Records provided.
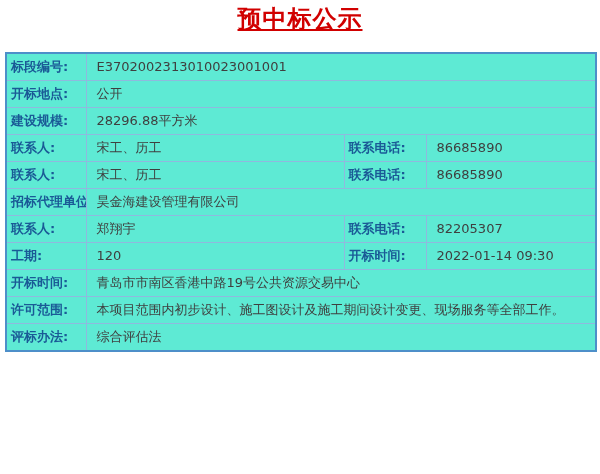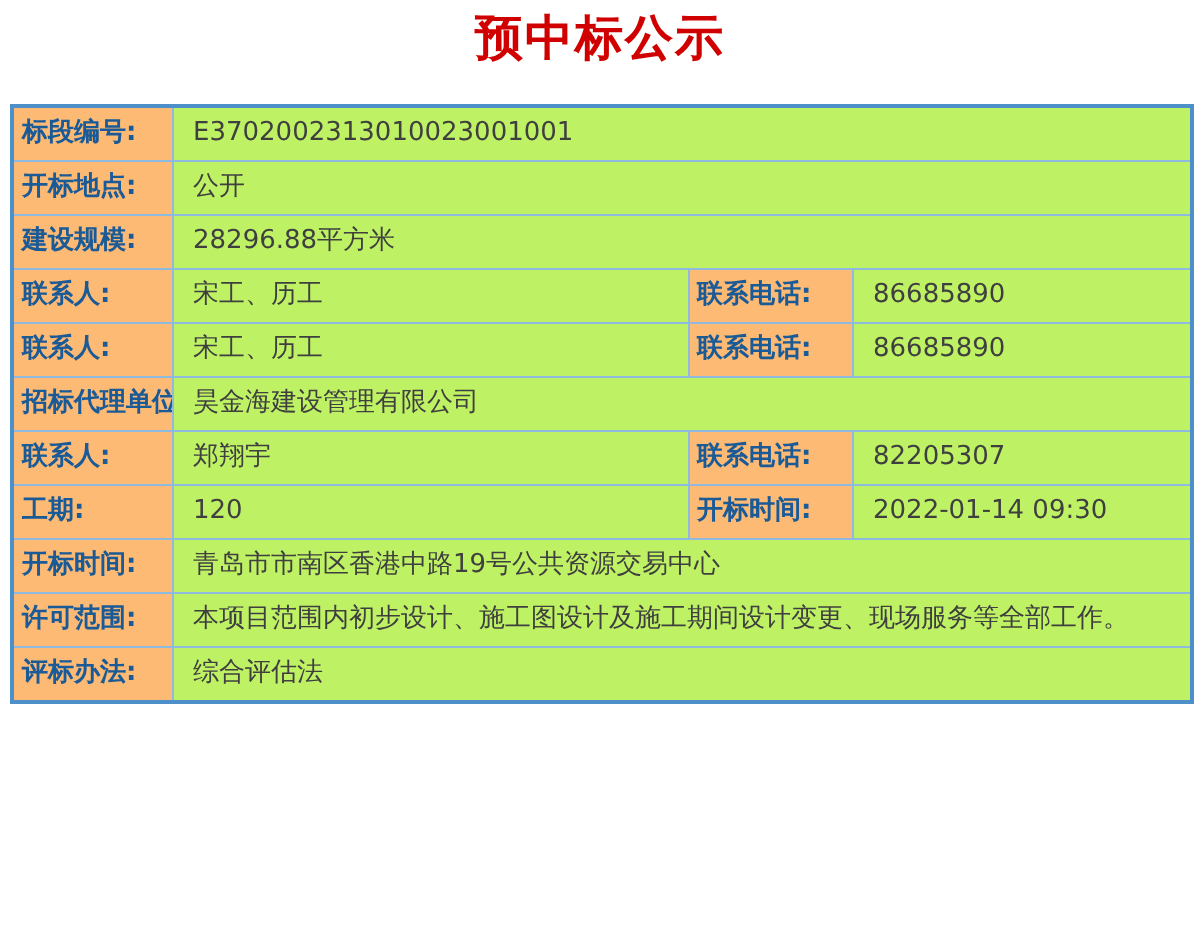--- a/index.html
+++ b/index.html
@@ -28,6 +28,7 @@
     font-weight: bold;
     letter-spacing: 1px;
     line-height: 30px;
+    text-decoration: underline;
   }
   table.announcement {
     position: absolute;

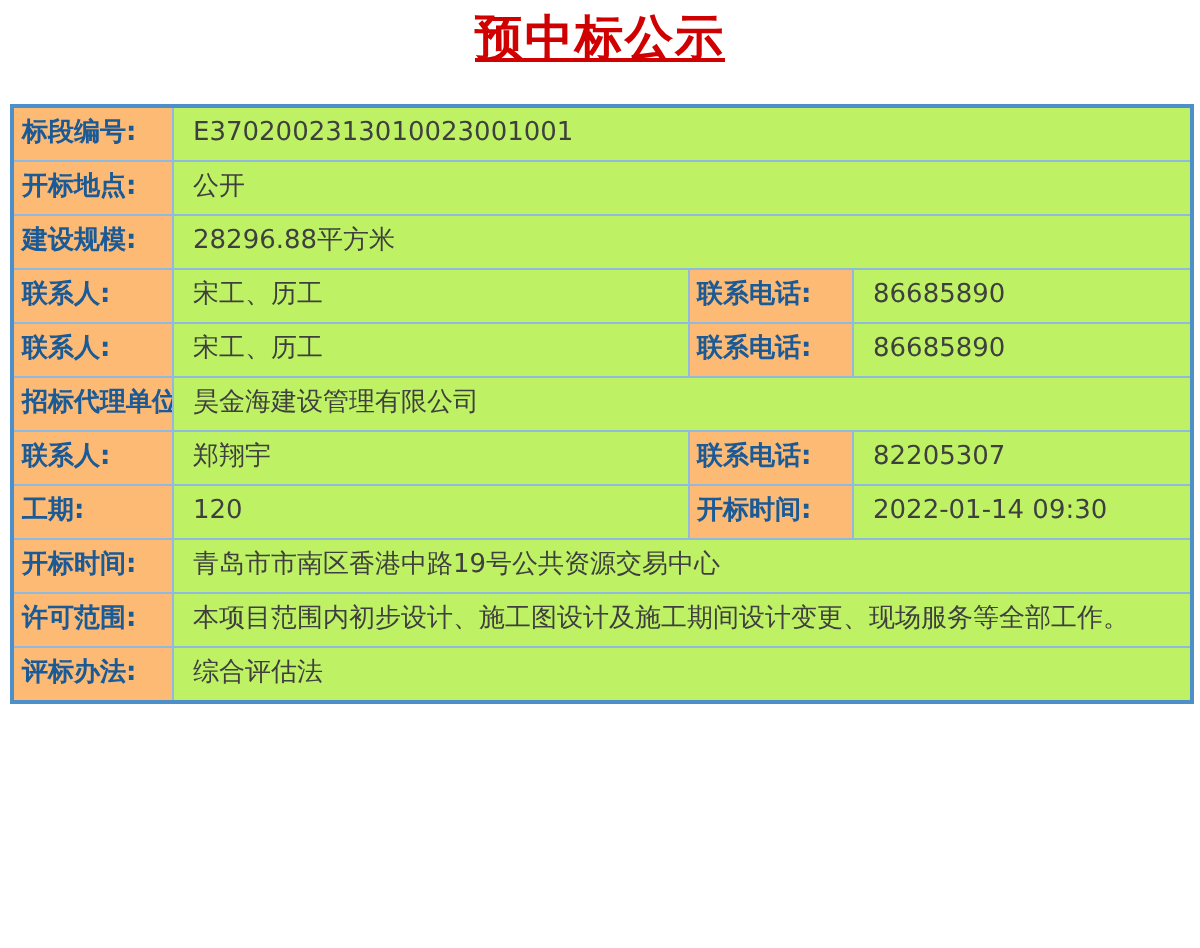--- a/index.html
+++ b/index.html
@@ -52,7 +52,7 @@
     background: #bef264;
   }
   table.announcement td.label {
-    background: #fdba74;
+    background: #5eead4;
     color: #1a5a96;
     font-weight: bold;
     padding-left: 4px;

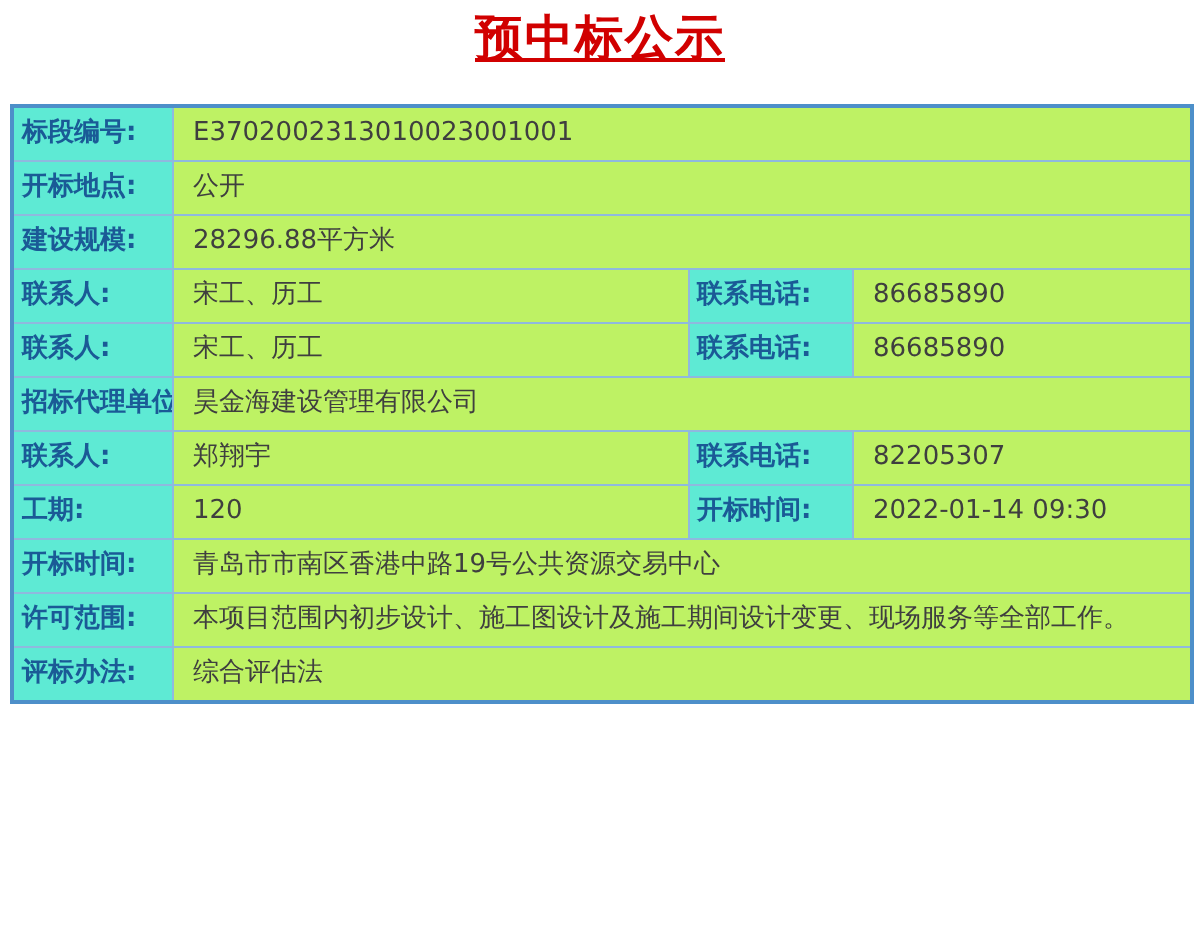--- a/index.html
+++ b/index.html
@@ -49,7 +49,7 @@
     vertical-align: middle;
     overflow: hidden;
     white-space: nowrap;
-    background: #bef264;
+    background: #5eead4;
   }
   table.announcement td.label {
     background: #5eead4;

What to produce. Give every line above again exactly, omitting whatever pictures appear.

Solution to the exercise.
--- a/index.html
+++ b/index.html
@@ -28,6 +28,7 @@
     font-weight: bold;
     letter-spacing: 1px;
     line-height: 30px;
+    text-decoration: underline;
   }
   table.announcement {
     position: absolute;

--- a/index.html
+++ b/index.html
@@ -52,7 +52,7 @@
     background: #bef264;
   }
   table.announcement td.label {
-    background: #fdba74;
+    background: #5eead4;
     color: #1a5a96;
     font-weight: bold;
     padding-left: 4px;

--- a/index.html
+++ b/index.html
@@ -49,7 +49,7 @@
     vertical-align: middle;
     overflow: hidden;
     white-space: nowrap;
-    background: #bef264;
+    background: #5eead4;
   }
   table.announcement td.label {
     background: #5eead4;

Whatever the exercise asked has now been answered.